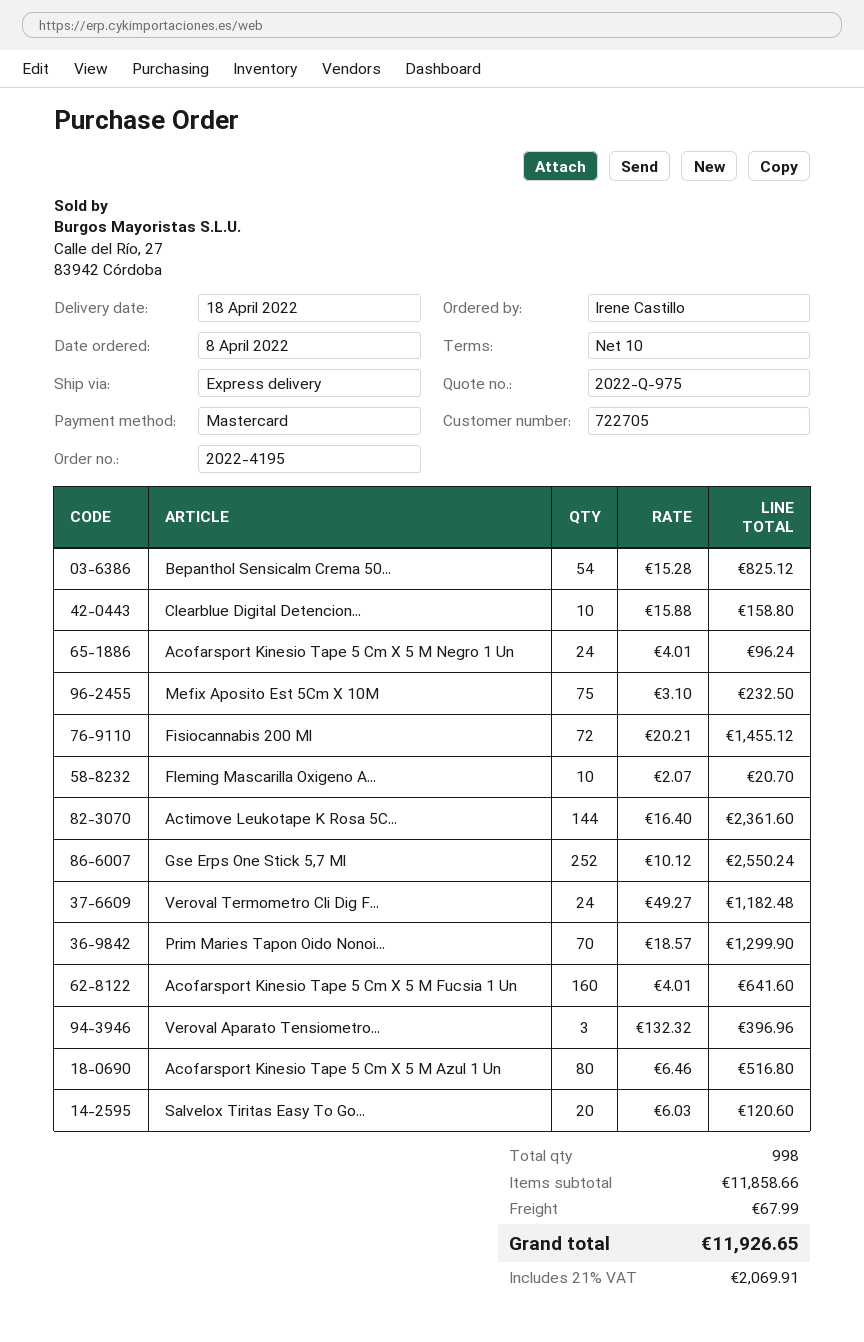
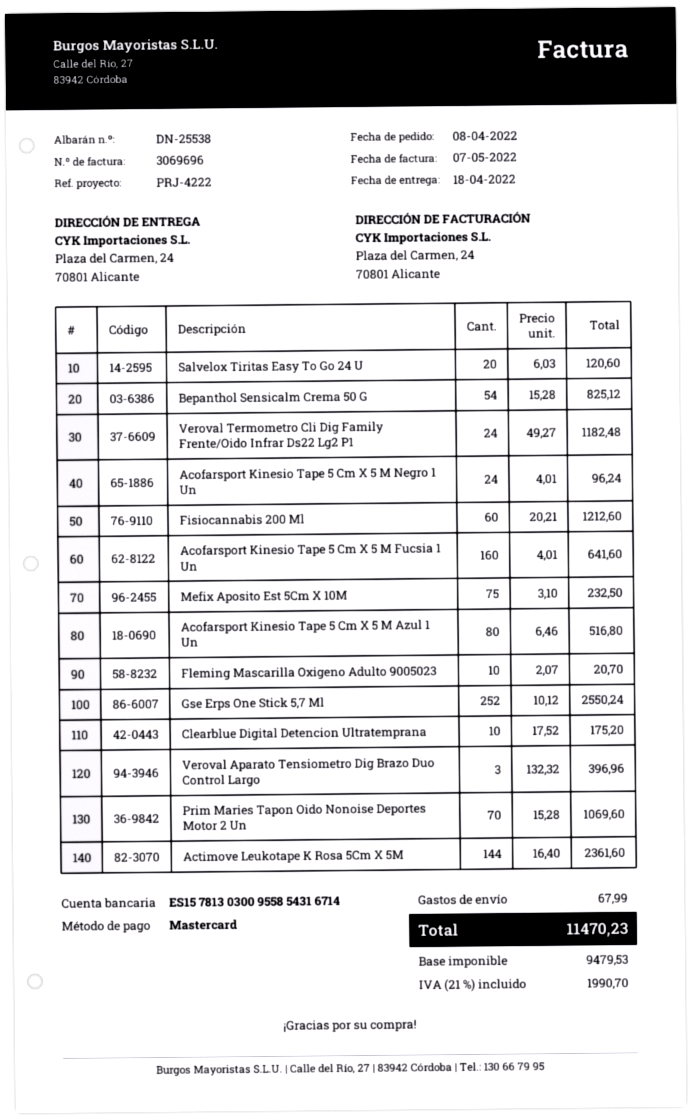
Clearblue Digital Detencion...: 10 x 15.88 = 158.80 -> 10 x 17.52 = 175.20
Fisiocannabis 200 Ml: 72 x 20.21 = 1455.12 -> 60 x 20.21 = 1212.60
Prim Maries Tapon Oido Nonoi...: 70 x 18.57 = 1299.90 -> 70 x 15.28 = 1069.60
tax: 21% = 2069.91 -> 21% = 1990.70
total: 11926.65 -> 11470.23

● **WORK INSTRUCTION**: Copy out the full material exactly. Pictures should not appear in it.

● **TASK OUTPUT**:
Clearblue Digital Detencion...: 10 x 15.88 = 158.80 -> 10 x 17.52 = 175.20
Fisiocannabis 200 Ml: 72 x 20.21 = 1455.12 -> 60 x 20.21 = 1212.60
Prim Maries Tapon Oido Nonoi...: 70 x 18.57 = 1299.90 -> 70 x 15.28 = 1069.60
tax: 21% = 2069.91 -> 21% = 1990.70
total: 11926.65 -> 11470.23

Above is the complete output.